第7章 近づく距離
食事を済ませて部屋に戻ったら甘いものが食べたくなってきた。
「ねぇねぇ…甘いものちょっと食べたくなっちゃった。アイスとかケーキみたいなの」
「じゃぁルームサービス取るか?」
「うん!青峰君は?」
「ちょっと食いてぇけど、あんまり食うとダルくなっちまうから、黒須の少し貰ってもいいか?」
「もちろん。一緒に選ぼ」
選手でいるために好きなものをいつも我慢して体を優先してるのに、あたしの突然のわがままも聞いてくれて、アレルギーも大丈夫かって気にしてくれている。
「オレンジリキュールとアメリカンチェリーのアイスおいしそう」
「じゃあそれにしよーぜ」
「いいの?青峰君食べられる?」
せっかくたまにの甘いものだもん。
青峰君が好きな味を一緒に食べたい。
「それヨーグルトベースだろ。小学校の時、さつきの家でおばさんがよくフローズンヨーグルトっての出してくれて、それすげー好きだったからそういうの久しぶりに食いてぇ」
青峰君とさつきはやっぱり結構似てる。
さつきも一緒に温泉に行ったときにフローズンヨーグルトを見つけて喜んでた。
子供のころ大ちゃんとよく食べたんだー!って言っていて、多分その時に初めて大ちゃんって名前を聞いた気がする。
忘れてたけど、なんか今突然思い出した。
「いちごも一緒に食うか?」
「うん!」
お夕飯は食べたけどデザートは別腹。
青峰君がオーダーをしてくれて、届くまでに一緒に紅茶を選んで淹れて、リラックスウエアにも着替えた。

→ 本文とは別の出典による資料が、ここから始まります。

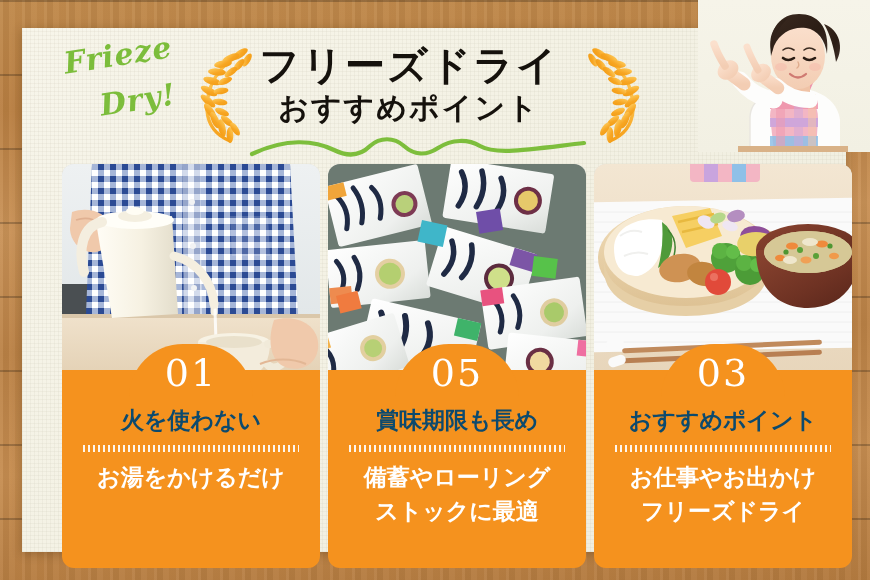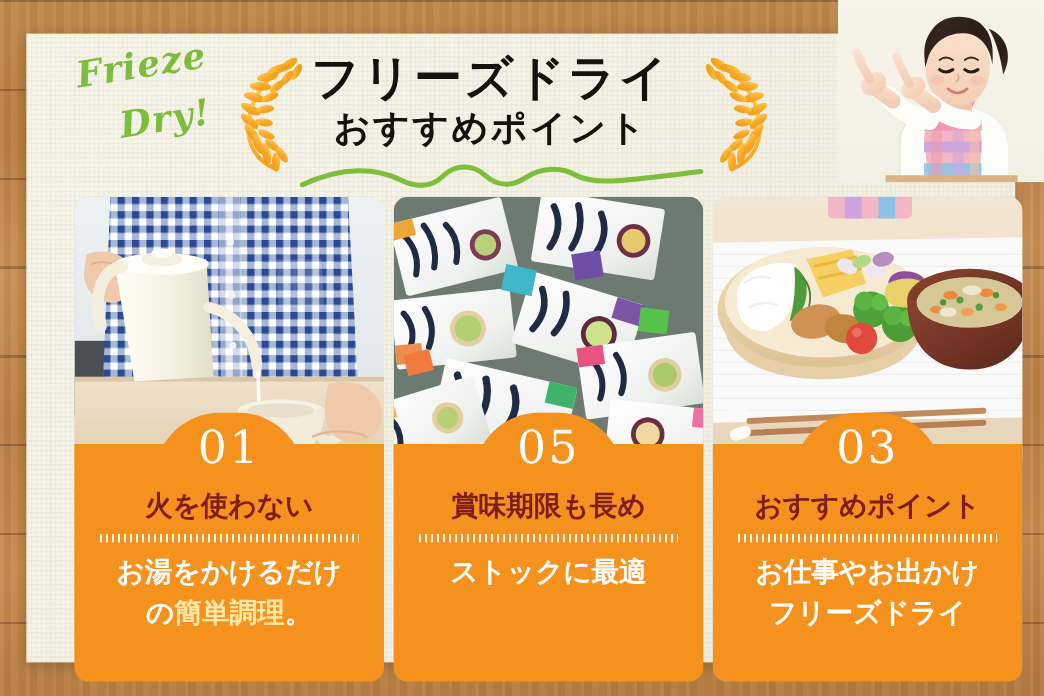"火を使わない" .lead { color: #7f1d1d -> #0c4a6e; font-family: Liberation Sans, sans-serif -> Liberation Serif, serif }
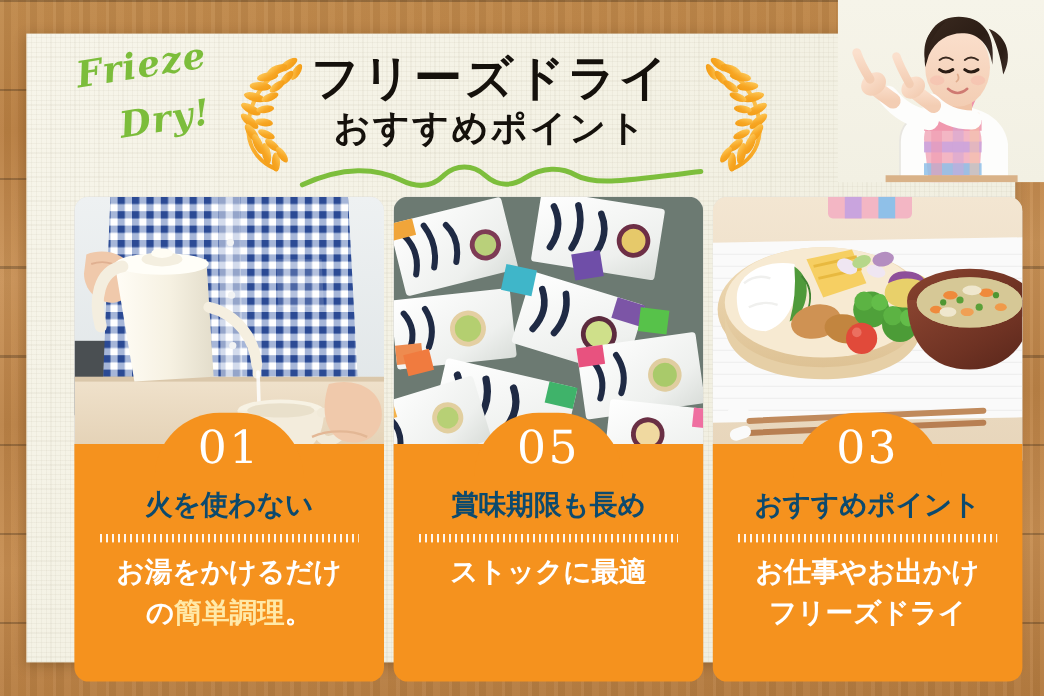"備蓄やローリング" div { html: none -> <div>備蓄やローリング</div> }
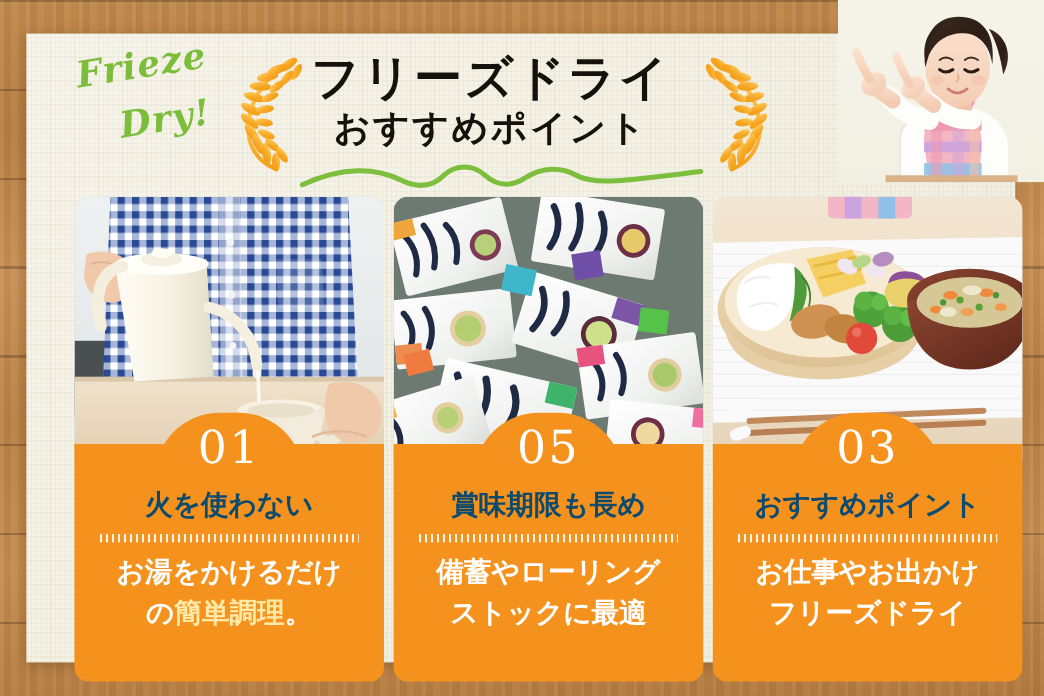"の簡単調理。" div { html: <div><span>の</span><span>簡単調理</span><span>。</span></div> -> none }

食事と違ってデザートだけだからなのか、頼んで15分もするとチャイムが鳴って、バトラーがセンターテーブルにアイスといちごを置いてくれた。
「アイスすごい色可愛いね」
ベースの白にまだらに溶け込むチェリーの濃いピンクと、ソースの様にとろりとお皿に飾られたオレンジリキュール
お皿全体を引き締める濃い赤のバラの花びら。
バトラーさんが、このお花は食べられるってさっき説明してくれた。
「俺の知ってるフローズンヨーグルトからすげーレベルアップしたわ」
二人でアイスを食べて、いちごは青峰君は1つしか食べず、全部ヘタを取るとあたしの口に入れてくれた。